Well into the 20th century, the food available to Indigenous peoples through rations and residential schools was carbohydrate-heavy and devoid of most nutrients. It was often also rancid. To this day, Indigenous people are three times more likely than non-Indigenous people to face food insecurity.
State control of Canadian food
The effects of colonization show how state oppression has created and maintained food insecurity. It is, in fact, instructive to compare the difference between how the Canadian state has treated Indigenous people’s access to food, on the one hand, and British and Euro-Canadians’ access, on the other.
During the First and Second World Wars, the Canadian government moved to protect the food supply. During the First World War, Britain called upon its empire to increase shipments of beef, pork, butter, sugar and flour to the mother country.
In response, (and as I demonstrate in my recent book) — Canada stepped up production of these goods. It also introduced 28 orders-in-council that regulated meat, dairy, sugar and wheat consumption. At no time did Canada introduce rationing during this war; instead it urged compliance through propaganda, fines and jail sentences.
Things were different the next war. Having witnessed skyrocketing inflation between 1917 and 1921, the federal government created the Wartime Prices and Trade Board (WPTB) in 1939.
Designed to curb inflation, reduce shortages and secure supplies for overseas, the WPTB was an unprecedented intervention. In 1941, the WPTB introduced “comprehensive price, rent, and wage controls.” The next year, it introduced rationing. To purchase meat, sugar, butter, preserves, tea and coffee, Canadians had to use ration coupons.
The last restrictions weren’t lifted until 1947. Even then, shoppers protested. As soon as restrictions were removed, prices rose.
What we can learn from the past
Today’s problems differ from those of other times. Especially pressing are dangers affecting agricultural, butchery and grocery workers. There are also important difficulties that food distributors encounter when retooling wholesale products for retail.
Nonetheless, other problems are familiar. Now more than ever, it is important to address how disruptions affect food insecurity. Some First Nations are already taking action against possible shortages. Intermittent shortages in the retail sector — caused by supply disruption, increased consumer demand and decreased wholesale demand — also affect shoppers who cannot buy in bulk. Empty grocery shelves further affect those who shop infrequently in efforts to socially distance.
As Canadians experienced during the First World War, shortages often precipitate price hikes. Already, Atlantic grocery distributors are reporting changes to prices. In the North, further inflation would be unconscionable, given that northerners already struggle with outrageous prices.
In the past, much finger-pointing accompanied price markups, with some arguing that profiteers deliberately raised prices and others suggesting that inflation was the inevitable result of disequilibrium.
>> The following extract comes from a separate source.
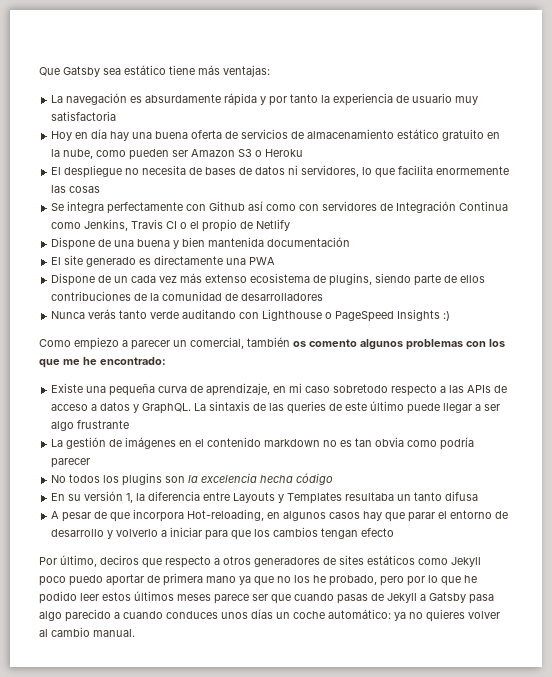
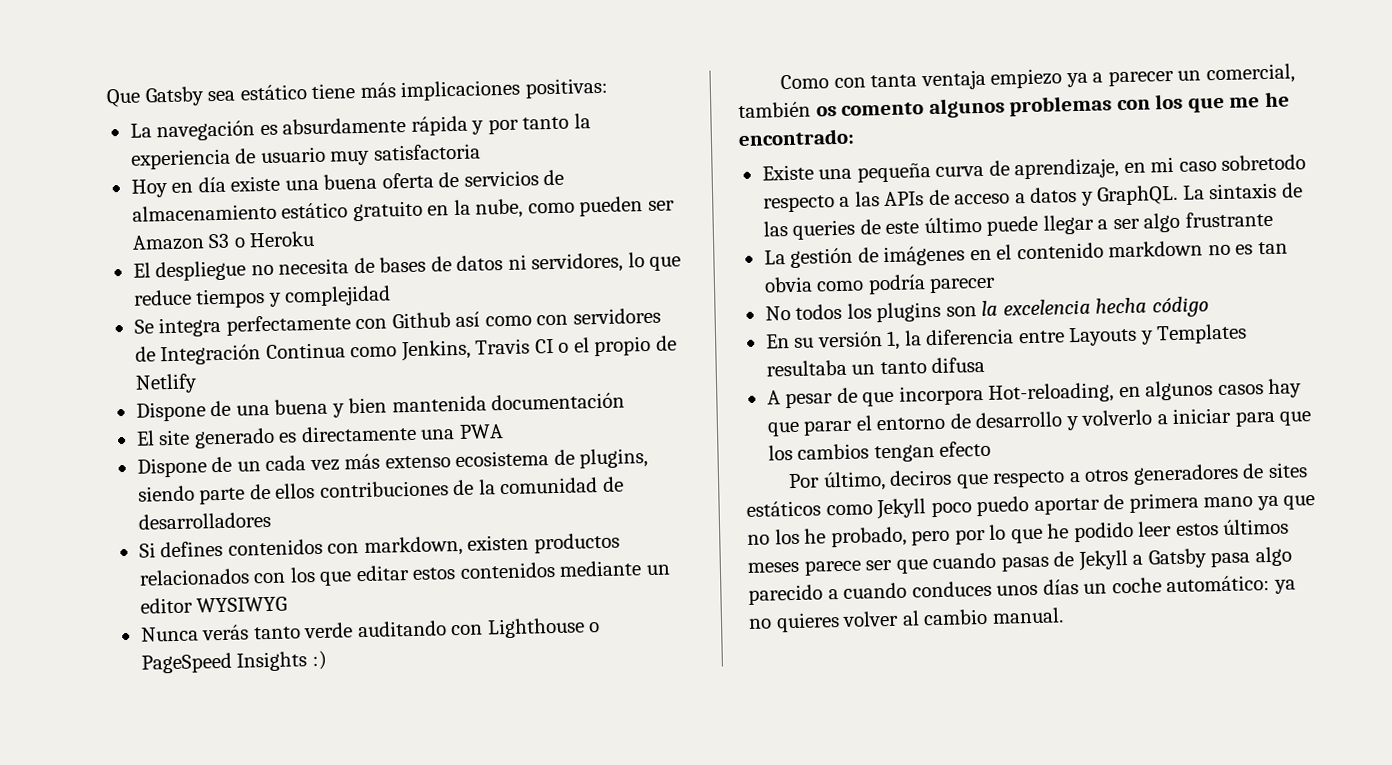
[223,65,270,77] ventajas: -> [400,77,608,102] implicaciones positivas:
[110,131,130,141] hay -> [230,175,281,192] existe
[398,165,510,175] [51,185,101,193] facilita enormemente las cosas -> [132,285,392,309] reduce tiempos y complejidad
(324, 297) none -> [138,532,620,558] [138,560,671,586] [139,596,288,614] // Si defines contenidos con markdown, existen productos relacionados con los que editar estos contenidos mediante un editor WYSIWYG
[74,337,119,350] empiezo -> [833,68,1088,91] con tanta ventaja empiezo ya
Whatever the causes of food instability, however, there are demonstrable viable solutions, in both the past and present. To this day, Indigenous food systems are equitable and sustainable.
During the Second World War, William Lyon Mackenzie King’s Liberal government’s interventions protected both producers and consumers. Its main instrument, the WPTB, also — and completely unintentionally — improved many people’s diets. Restrictions kept prices affordable while rationing ensured greater availability.
It is time now to revisit how Canadians produce and distribute food. The twin spectres of food insecurity and fatal illness demand such consideration.